[Opening DATA FOR ANALYSIS section]

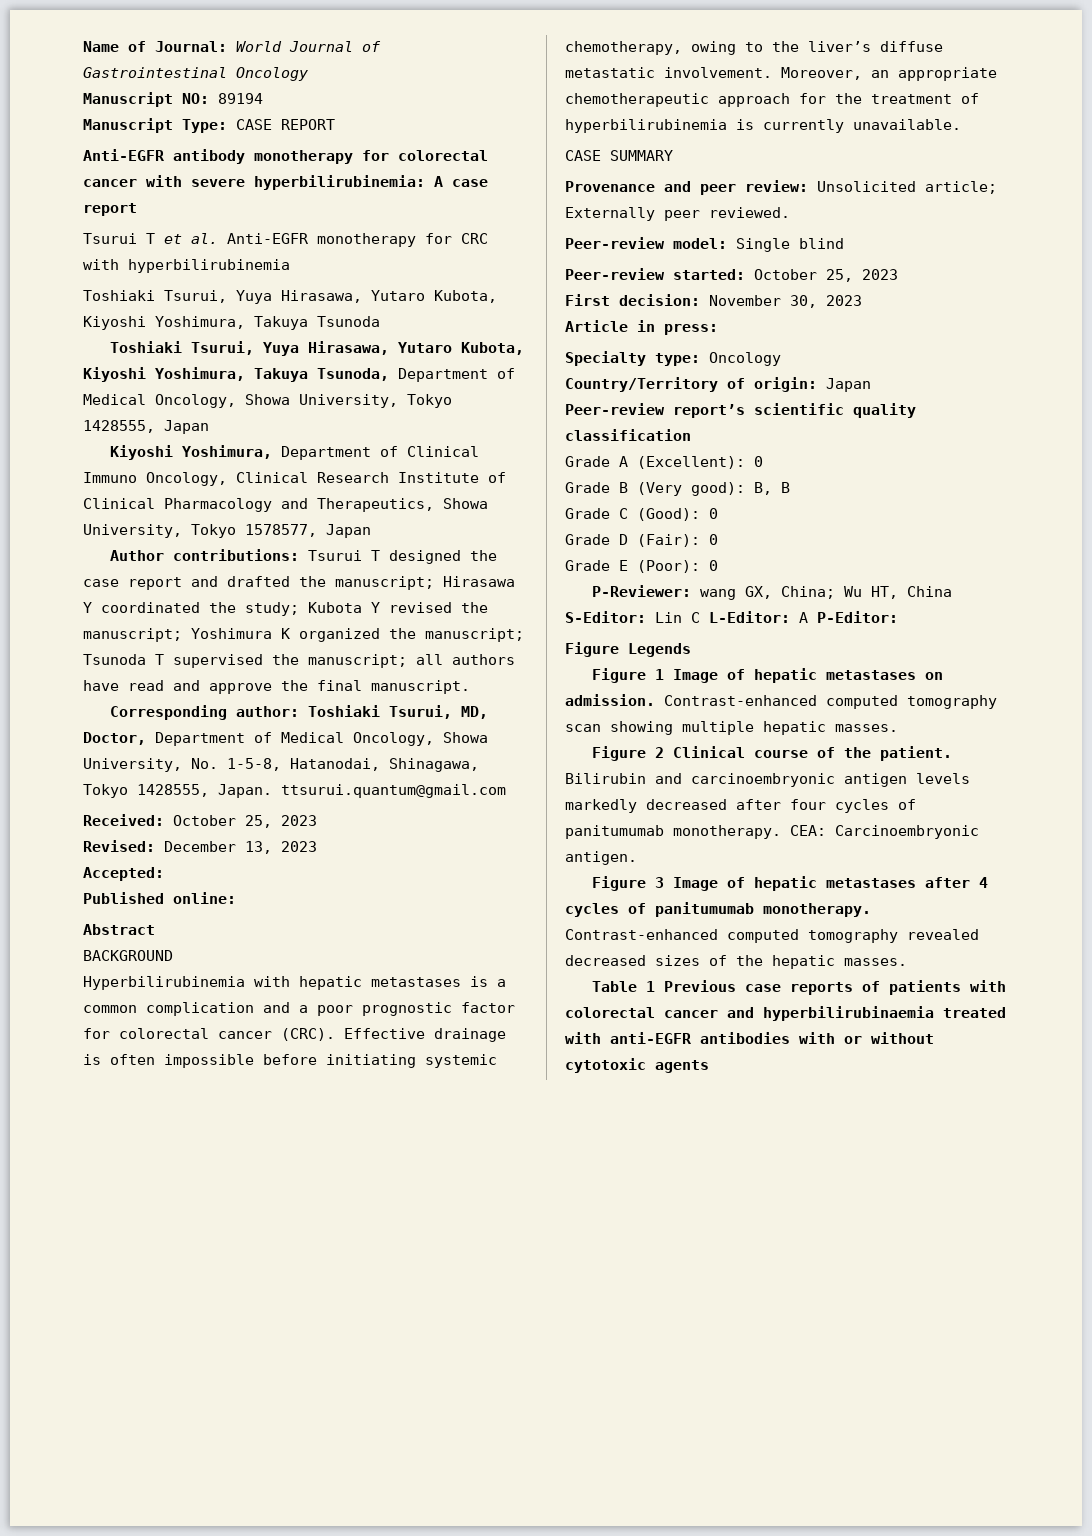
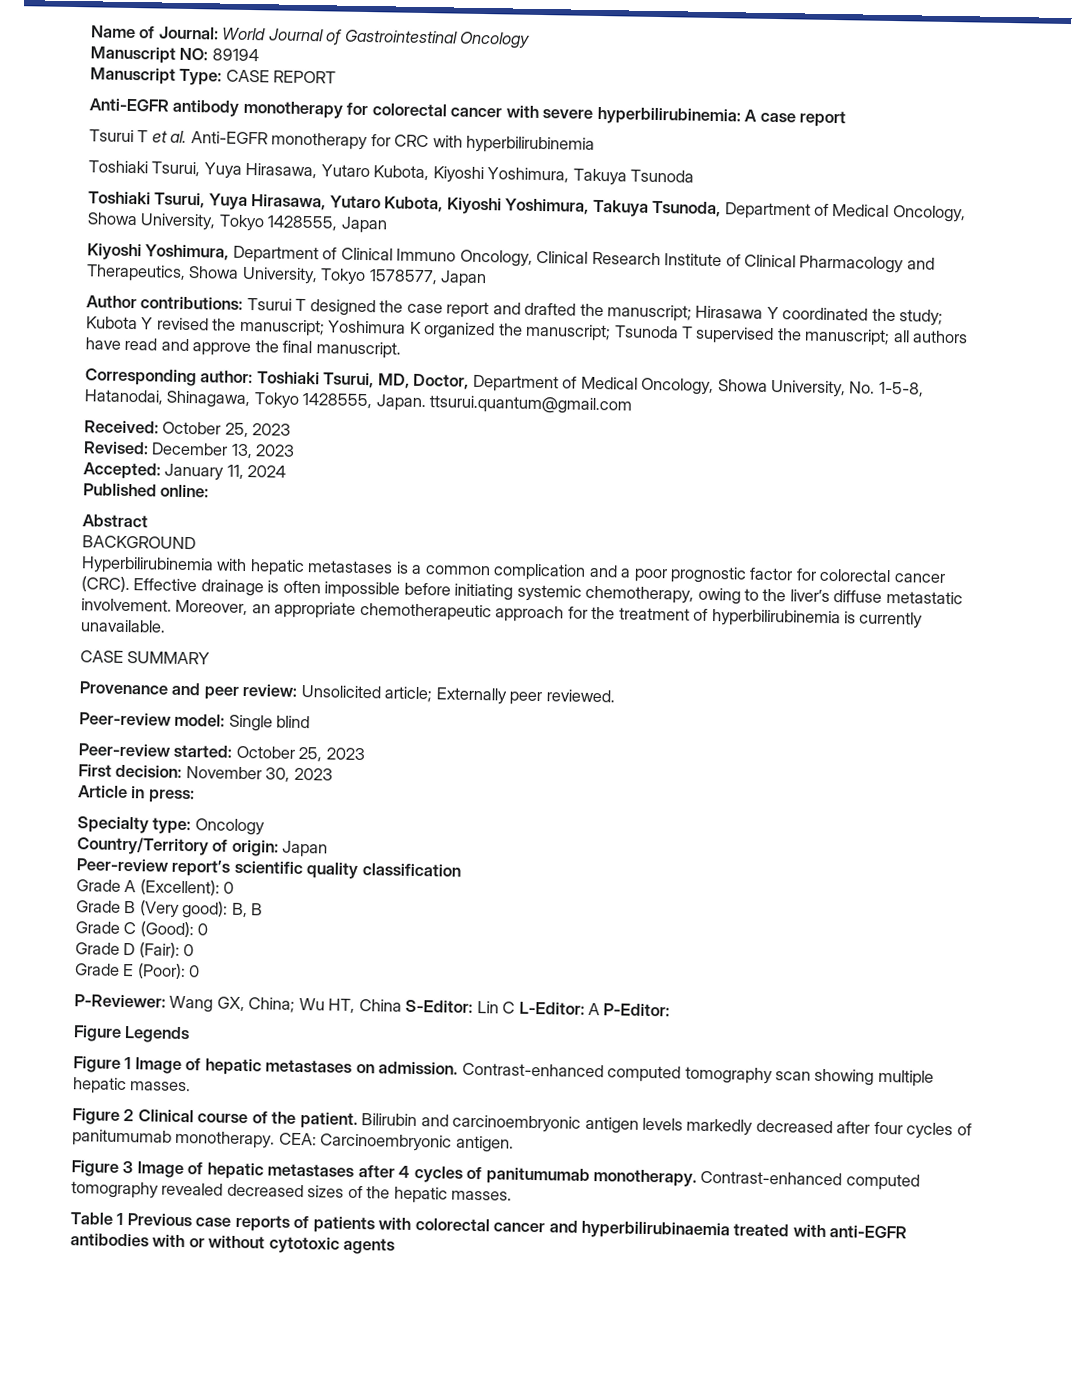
- Accepted:
+ Accepted: January 11, 2024
- P-Reviewer: wang GX, China; Wu HT, China S-Editor: Lin C L-Editor: A P-Editor:
+ P-Reviewer: Wang GX, China; Wu HT, China S-Editor: Lin C L-Editor: A P-Editor:

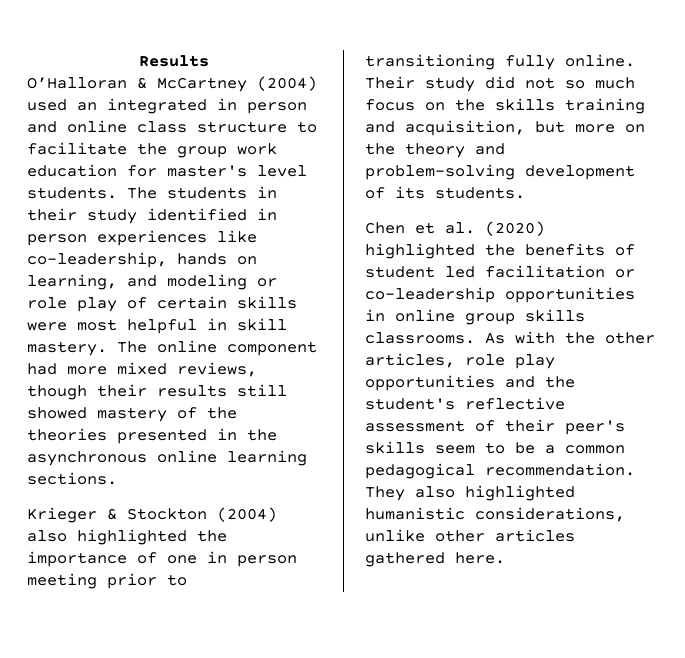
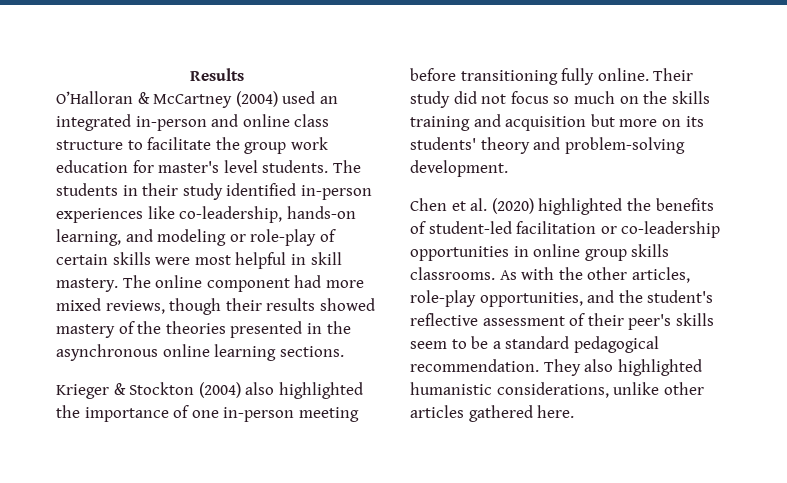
- O’Halloran & McCartney (2004) used an integrated in person and online class structure to facilitate the group work education for master's level students.
+ O’Halloran & McCartney (2004) used an integrated in-person and online class structure to facilitate the group work education for master's level students.
- The students in their study identified in person experiences like co-leadership, hands on learning, and modeling or role play of certain skills were most helpful in skill mastery.
+ The students in their study identified in-person experiences like co-leadership, hands-on learning, and modeling or role-play of certain skills were most helpful in skill mastery.
- The online component had more mixed reviews, though their results still showed mastery of the theories presented in the asynchronous online learning sections.
+ The online component had more mixed reviews, though their results showed mastery of the theories presented in the asynchronous online learning sections.
- Krieger & Stockton (2004) also highlighted the importance of one in person meeting prior to transitioning fully online.
+ Krieger & Stockton (2004) also highlighted the importance of one in-person meeting before transitioning fully online.
- Their study did not so much focus on the skills training and acquisition, but more on the theory and problem-solving development of its students.
+ Their study did not focus so much on the skills training and acquisition but more on its students' theory and problem-solving development.
- Chen et al. (2020) highlighted the benefits of student led facilitation or co-leadership opportunities in online group skills classrooms.
+ Chen et al. (2020) highlighted the benefits of student-led facilitation or co-leadership opportunities in online group skills classrooms.
- As with the other articles, role play opportunities and the student's reflective assessment of their peer's skills seem to be a common pedagogical recommendation.
+ As with the other articles, role-play opportunities, and the student's reflective assessment of their peer's skills seem to be a standard pedagogical recommendation.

[Closing DATA FOR ANALYSIS section]

**WORK INSTRUCTIONS**
Everything above from the line with "- P-Reviewer: wang" through the line with "benefits of student-led" should be retyped exactly, and nothing else; omit pictures.

**ANSWER TO THIS TASK**
- P-Reviewer: wang GX, China; Wu HT, China S-Editor: Lin C L-Editor: A P-Editor:
+ P-Reviewer: Wang GX, China; Wu HT, China S-Editor: Lin C L-Editor: A P-Editor:

- O’Halloran & McCartney (2004) used an integrated in person and online class structure to facilitate the group work education for master's level students.
+ O’Halloran & McCartney (2004) used an integrated in-person and online class structure to facilitate the group work education for master's level students.
- The students in their study identified in person experiences like co-leadership, hands on learning, and modeling or role play of certain skills were most helpful in skill mastery.
+ The students in their study identified in-person experiences like co-leadership, hands-on learning, and modeling or role-play of certain skills were most helpful in skill mastery.
- The online component had more mixed reviews, though their results still showed mastery of the theories presented in the asynchronous online learning sections.
+ The online component had more mixed reviews, though their results showed mastery of the theories presented in the asynchronous online learning sections.
- Krieger & Stockton (2004) also highlighted the importance of one in person meeting prior to transitioning fully online.
+ Krieger & Stockton (2004) also highlighted the importance of one in-person meeting before transitioning fully online.
- Their study did not so much focus on the skills training and acquisition, but more on the theory and problem-solving development of its students.
+ Their study did not focus so much on the skills training and acquisition but more on its students' theory and problem-solving development.
- Chen et al. (2020) highlighted the benefits of student led facilitation or co-leadership opportunities in online group skills classrooms.
+ Chen et al. (2020) highlighted the benefits of student-led facilitation or co-leadership opportunities in online group skills classrooms.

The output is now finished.